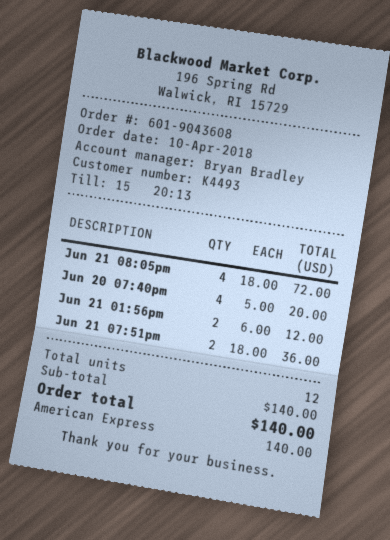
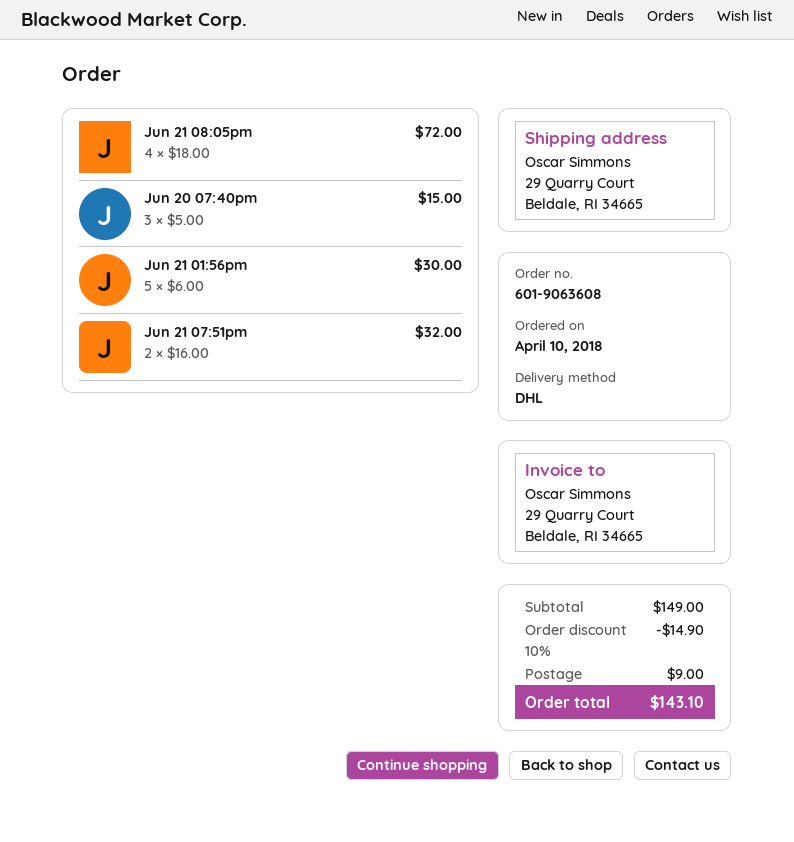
order number: 601-9043608 -> 601-9063608
Jun 20 07:40pm: 4 x 5.00 = 20.00 -> 3 x 5.00 = 15.00
Jun 21 01:56pm: 2 x 6.00 = 12.00 -> 5 x 6.00 = 30.00
Jun 21 07:51pm: 2 x 18.00 = 36.00 -> 2 x 16.00 = 32.00
subtotal: 140.00 -> 149.00
discount: none -> 10% = 14.90
shipping: none -> 9.00
total: 140.00 -> 143.10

**REQUIRED WORK:** If a line in the data above contains "none", return that line.

**COMPLETED TASK:**
discount: none -> 10% = 14.90
shipping: none -> 9.00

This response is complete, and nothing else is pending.